• Exercise aim: Entries in the following listing are to be copied exactly as they stand.
- - - -
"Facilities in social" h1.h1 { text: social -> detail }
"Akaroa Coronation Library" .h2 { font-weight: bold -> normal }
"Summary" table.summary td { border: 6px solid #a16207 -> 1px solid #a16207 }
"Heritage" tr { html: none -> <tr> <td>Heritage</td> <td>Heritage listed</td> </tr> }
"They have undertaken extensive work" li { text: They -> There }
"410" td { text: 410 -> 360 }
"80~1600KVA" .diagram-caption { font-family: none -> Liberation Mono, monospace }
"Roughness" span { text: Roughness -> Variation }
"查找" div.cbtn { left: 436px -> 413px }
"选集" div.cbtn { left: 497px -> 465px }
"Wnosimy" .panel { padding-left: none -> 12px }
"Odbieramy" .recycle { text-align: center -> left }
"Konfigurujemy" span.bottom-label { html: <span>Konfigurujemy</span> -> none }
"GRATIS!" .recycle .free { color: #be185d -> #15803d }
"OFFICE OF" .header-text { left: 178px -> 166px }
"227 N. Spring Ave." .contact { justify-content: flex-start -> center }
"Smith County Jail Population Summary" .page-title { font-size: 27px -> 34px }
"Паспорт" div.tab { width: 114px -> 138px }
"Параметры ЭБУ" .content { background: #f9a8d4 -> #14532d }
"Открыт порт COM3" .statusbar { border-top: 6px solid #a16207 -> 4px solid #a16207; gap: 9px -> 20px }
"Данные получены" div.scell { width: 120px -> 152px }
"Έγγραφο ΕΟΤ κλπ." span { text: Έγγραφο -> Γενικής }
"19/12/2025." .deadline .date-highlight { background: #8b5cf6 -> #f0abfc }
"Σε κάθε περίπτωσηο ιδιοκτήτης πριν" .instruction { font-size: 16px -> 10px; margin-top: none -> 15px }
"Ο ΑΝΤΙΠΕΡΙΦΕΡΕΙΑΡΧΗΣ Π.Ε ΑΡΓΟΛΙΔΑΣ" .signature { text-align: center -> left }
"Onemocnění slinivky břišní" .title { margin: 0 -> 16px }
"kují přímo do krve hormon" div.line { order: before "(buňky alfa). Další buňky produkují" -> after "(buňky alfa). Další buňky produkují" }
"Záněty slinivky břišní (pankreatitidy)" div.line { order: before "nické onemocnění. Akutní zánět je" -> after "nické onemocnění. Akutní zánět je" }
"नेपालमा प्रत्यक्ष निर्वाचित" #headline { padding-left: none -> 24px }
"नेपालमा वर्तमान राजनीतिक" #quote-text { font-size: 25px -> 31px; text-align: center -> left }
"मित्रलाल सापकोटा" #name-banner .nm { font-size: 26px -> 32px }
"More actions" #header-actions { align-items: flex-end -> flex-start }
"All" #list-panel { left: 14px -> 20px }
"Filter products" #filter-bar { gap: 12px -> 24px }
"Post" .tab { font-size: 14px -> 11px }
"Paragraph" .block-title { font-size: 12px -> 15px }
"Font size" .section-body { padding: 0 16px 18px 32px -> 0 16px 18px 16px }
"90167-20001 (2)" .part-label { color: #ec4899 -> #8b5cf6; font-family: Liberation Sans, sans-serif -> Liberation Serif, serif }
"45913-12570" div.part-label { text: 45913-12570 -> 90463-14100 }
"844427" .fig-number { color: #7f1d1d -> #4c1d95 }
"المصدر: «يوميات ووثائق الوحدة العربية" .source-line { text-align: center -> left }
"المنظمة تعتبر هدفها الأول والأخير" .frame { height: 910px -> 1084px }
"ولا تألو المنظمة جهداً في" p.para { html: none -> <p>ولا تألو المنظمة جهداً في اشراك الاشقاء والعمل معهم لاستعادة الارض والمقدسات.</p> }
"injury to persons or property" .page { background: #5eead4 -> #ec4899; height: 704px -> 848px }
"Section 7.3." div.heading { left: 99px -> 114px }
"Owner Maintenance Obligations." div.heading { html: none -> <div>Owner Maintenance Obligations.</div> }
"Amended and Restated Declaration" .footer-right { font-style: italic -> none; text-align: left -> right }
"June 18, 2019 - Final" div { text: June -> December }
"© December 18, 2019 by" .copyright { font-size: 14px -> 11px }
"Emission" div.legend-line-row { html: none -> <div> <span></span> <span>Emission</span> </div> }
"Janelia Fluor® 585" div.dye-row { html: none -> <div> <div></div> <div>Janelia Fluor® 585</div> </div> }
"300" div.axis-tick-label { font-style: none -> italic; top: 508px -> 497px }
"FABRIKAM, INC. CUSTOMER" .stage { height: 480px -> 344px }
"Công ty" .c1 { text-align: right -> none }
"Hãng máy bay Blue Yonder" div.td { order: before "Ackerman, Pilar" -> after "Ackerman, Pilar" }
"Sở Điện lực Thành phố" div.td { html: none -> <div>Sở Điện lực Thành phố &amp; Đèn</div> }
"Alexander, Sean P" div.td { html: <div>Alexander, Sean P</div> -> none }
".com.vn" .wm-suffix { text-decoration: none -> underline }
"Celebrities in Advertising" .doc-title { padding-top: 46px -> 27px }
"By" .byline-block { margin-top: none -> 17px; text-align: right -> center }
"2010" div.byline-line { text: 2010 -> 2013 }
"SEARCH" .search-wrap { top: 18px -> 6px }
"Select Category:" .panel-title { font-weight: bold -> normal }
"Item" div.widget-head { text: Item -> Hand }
- - - -
• Problem solution:
"Facilities in social" h1.h1 { text: social -> detail }
"Akaroa Coronation Library" .h2 { font-weight: bold -> normal }
"Summary" table.summary td { border: 6px solid #a16207 -> 1px solid #a16207 }
"Heritage" tr { html: none -> <tr> <td>Heritage</td> <td>Heritage listed</td> </tr> }
"They have undertaken extensive work" li { text: They -> There }
"410" td { text: 410 -> 360 }
"80~1600KVA" .diagram-caption { font-family: none -> Liberation Mono, monospace }
"Roughness" span { text: Roughness -> Variation }
"查找" div.cbtn { left: 436px -> 413px }
"选集" div.cbtn { left: 497px -> 465px }
"Wnosimy" .panel { padding-left: none -> 12px }
"Odbieramy" .recycle { text-align: center -> left }
"Konfigurujemy" span.bottom-label { html: <span>Konfigurujemy</span> -> none }
"GRATIS!" .recycle .free { color: #be185d -> #15803d }
"OFFICE OF" .header-text { left: 178px -> 166px }
"227 N. Spring Ave." .contact { justify-content: flex-start -> center }
"Smith County Jail Population Summary" .page-title { font-size: 27px -> 34px }
"Паспорт" div.tab { width: 114px -> 138px }
"Параметры ЭБУ" .content { background: #f9a8d4 -> #14532d }
"Открыт порт COM3" .statusbar { border-top: 6px solid #a16207 -> 4px solid #a16207; gap: 9px -> 20px }
"Данные получены" div.scell { width: 120px -> 152px }
"Έγγραφο ΕΟΤ κλπ." span { text: Έγγραφο -> Γενικής }
"19/12/2025." .deadline .date-highlight { background: #8b5cf6 -> #f0abfc }
"Σε κάθε περίπτωσηο ιδιοκτήτης πριν" .instruction { font-size: 16px -> 10px; margin-top: none -> 15px }
"Ο ΑΝΤΙΠΕΡΙΦΕΡΕΙΑΡΧΗΣ Π.Ε ΑΡΓΟΛΙΔΑΣ" .signature { text-align: center -> left }
"Onemocnění slinivky břišní" .title { margin: 0 -> 16px }
"kují přímo do krve hormon" div.line { order: before "(buňky alfa). Další buňky produkují" -> after "(buňky alfa). Další buňky produkují" }
"Záněty slinivky břišní (pankreatitidy)" div.line { order: before "nické onemocnění. Akutní zánět je" -> after "nické onemocnění. Akutní zánět je" }
"नेपालमा प्रत्यक्ष निर्वाचित" #headline { padding-left: none -> 24px }
"नेपालमा वर्तमान राजनीतिक" #quote-text { font-size: 25px -> 31px; text-align: center -> left }
"मित्रलाल सापकोटा" #name-banner .nm { font-size: 26px -> 32px }
"More actions" #header-actions { align-items: flex-end -> flex-start }
"All" #list-panel { left: 14px -> 20px }
"Filter products" #filter-bar { gap: 12px -> 24px }
"Post" .tab { font-size: 14px -> 11px }
"Paragraph" .block-title { font-size: 12px -> 15px }
"Font size" .section-body { padding: 0 16px 18px 32px -> 0 16px 18px 16px }
"90167-20001 (2)" .part-label { color: #ec4899 -> #8b5cf6; font-family: Liberation Sans, sans-serif -> Liberation Serif, serif }
"45913-12570" div.part-label { text: 45913-12570 -> 90463-14100 }
"844427" .fig-number { color: #7f1d1d -> #4c1d95 }
"المصدر: «يوميات ووثائق الوحدة العربية" .source-line { text-align: center -> left }
"المنظمة تعتبر هدفها الأول والأخير" .frame { height: 910px -> 1084px }
"ولا تألو المنظمة جهداً في" p.para { html: none -> <p>ولا تألو المنظمة جهداً في اشراك الاشقاء والعمل معهم لاستعادة الارض والمقدسات.</p> }
"injury to persons or property" .page { background: #5eead4 -> #ec4899; height: 704px -> 848px }
"Section 7.3." div.heading { left: 99px -> 114px }
"Owner Maintenance Obligations." div.heading { html: none -> <div>Owner Maintenance Obligations.</div> }
"Amended and Restated Declaration" .footer-right { font-style: italic -> none; text-align: left -> right }
"June 18, 2019 - Final" div { text: June -> December }
"© December 18, 2019 by" .copyright { font-size: 14px -> 11px }
"Emission" div.legend-line-row { html: none -> <div> <span></span> <span>Emission</span> </div> }
"Janelia Fluor® 585" div.dye-row { html: none -> <div> <div></div> <div>Janelia Fluor® 585</div> </div> }
"300" div.axis-tick-label { font-style: none -> italic; top: 508px -> 497px }
"FABRIKAM, INC. CUSTOMER" .stage { height: 480px -> 344px }
"Công ty" .c1 { text-align: right -> none }
"Hãng máy bay Blue Yonder" div.td { order: before "Ackerman, Pilar" -> after "Ackerman, Pilar" }
"Sở Điện lực Thành phố" div.td { html: none -> <div>Sở Điện lực Thành phố &amp; Đèn</div> }
"Alexander, Sean P" div.td { html: <div>Alexander, Sean P</div> -> none }
".com.vn" .wm-suffix { text-decoration: none -> underline }
"Celebrities in Advertising" .doc-title { padding-top: 46px -> 27px }
"By" .byline-block { margin-top: none -> 17px; text-align: right -> center }
"2010" div.byline-line { text: 2010 -> 2013 }
"SEARCH" .search-wrap { top: 18px -> 6px }
"Select Category:" .panel-title { font-weight: bold -> normal }
"Item" div.widget-head { text: Item -> Hand }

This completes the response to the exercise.